"""
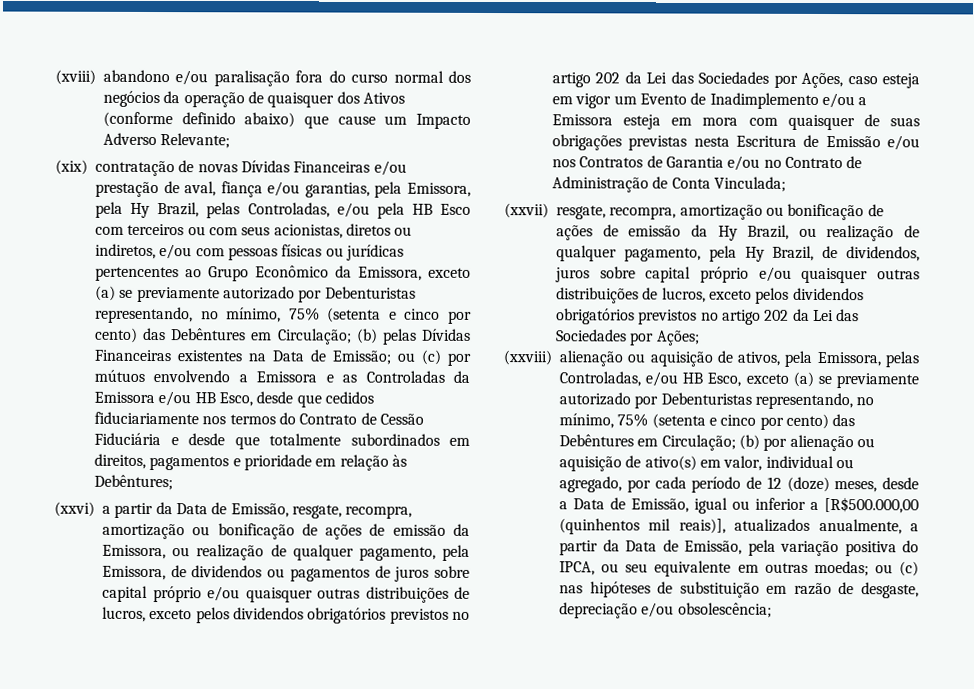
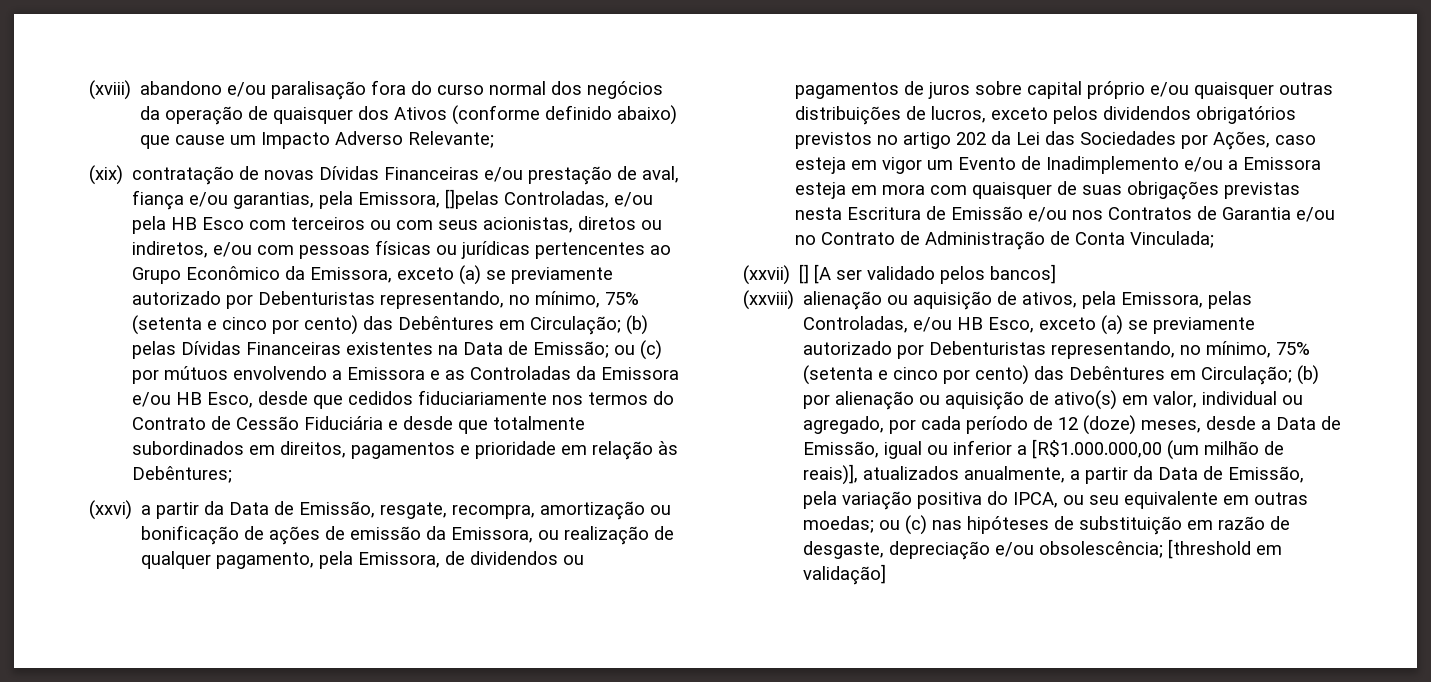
- (xix) contratação de novas Dívidas Financeiras e/ou prestação de aval, fiança e/ou garantias, pela Emissora, pela Hy Brazil, pelas Controladas, e/ou pela HB Esco com terceiros ou com seus acionistas, diretos ou indiretos, e/ou com pessoas físicas ou jurídicas pertencentes ao Grupo Econômico da Emissora, exceto (a) se previamente autorizado por Debenturistas representando, no mínimo, 75% (setenta e cinco por cento) das Debêntures em Circulação;
+ (xix) contratação de novas Dívidas Financeiras e/ou prestação de aval, fiança e/ou garantias, pela Emissora, []pelas Controladas, e/ou pela HB Esco com terceiros ou com seus acionistas, diretos ou indiretos, e/ou com pessoas físicas ou jurídicas pertencentes ao Grupo Econômico da Emissora, exceto (a) se previamente autorizado por Debenturistas representando, no mínimo, 75% (setenta e cinco por cento) das Debêntures em Circulação;
- (xxvii) resgate, recompra, amortização ou bonificação de ações de emissão da Hy Brazil, ou realização de qualquer pagamento, pela Hy Brazil, de dividendos, juros sobre capital próprio e/ou quaisquer outras distribuições de lucros, exceto pelos dividendos obrigatórios previstos no artigo 202 da Lei das Sociedades por Ações;
+ (xxvii) [] [A ser validado pelos bancos]
- (b) por alienação ou aquisição de ativo(s) em valor, individual ou agregado, por cada período de 12 (doze) meses, desde a Data de Emissão, igual ou inferior a [R$500.000,00 (quinhentos mil reais)], atualizados anualmente, a partir da Data de Emissão, pela variação positiva do IPCA, ou seu equivalente em outras moedas;
+ (b) por alienação ou aquisição de ativo(s) em valor, individual ou agregado, por cada período de 12 (doze) meses, desde a Data de Emissão, igual ou inferior a [R$1.000.000,00 (um milhão de reais)], atualizados anualmente, a partir da Data de Emissão, pela variação positiva do IPCA, ou seu equivalente em outras moedas;
+ [threshold em validação]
"""
YOUR INSTRUCTIONS. Print every line of the material exactly as written, but drop the pictures.

RESPONSE AREA.
- (xix) contratação de novas Dívidas Financeiras e/ou prestação de aval, fiança e/ou garantias, pela Emissora, pela Hy Brazil, pelas Controladas, e/ou pela HB Esco com terceiros ou com seus acionistas, diretos ou indiretos, e/ou com pessoas físicas ou jurídicas pertencentes ao Grupo Econômico da Emissora, exceto (a) se previamente autorizado por Debenturistas representando, no mínimo, 75% (setenta e cinco por cento) das Debêntures em Circulação;
+ (xix) contratação de novas Dívidas Financeiras e/ou prestação de aval, fiança e/ou garantias, pela Emissora, []pelas Controladas, e/ou pela HB Esco com terceiros ou com seus acionistas, diretos ou indiretos, e/ou com pessoas físicas ou jurídicas pertencentes ao Grupo Econômico da Emissora, exceto (a) se previamente autorizado por Debenturistas representando, no mínimo, 75% (setenta e cinco por cento) das Debêntures em Circulação;
- (xxvii) resgate, recompra, amortização ou bonificação de ações de emissão da Hy Brazil, ou realização de qualquer pagamento, pela Hy Brazil, de dividendos, juros sobre capital próprio e/ou quaisquer outras distribuições de lucros, exceto pelos dividendos obrigatórios previstos no artigo 202 da Lei das Sociedades por Ações;
+ (xxvii) [] [A ser validado pelos bancos]
- (b) por alienação ou aquisição de ativo(s) em valor, individual ou agregado, por cada período de 12 (doze) meses, desde a Data de Emissão, igual ou inferior a [R$500.000,00 (quinhentos mil reais)], atualizados anualmente, a partir da Data de Emissão, pela variação positiva do IPCA, ou seu equivalente em outras moedas;
+ (b) por alienação ou aquisição de ativo(s) em valor, individual ou agregado, por cada período de 12 (doze) meses, desde a Data de Emissão, igual ou inferior a [R$1.000.000,00 (um milhão de reais)], atualizados anualmente, a partir da Data de Emissão, pela variação positiva do IPCA, ou seu equivalente em outras moedas;
+ [threshold em validação]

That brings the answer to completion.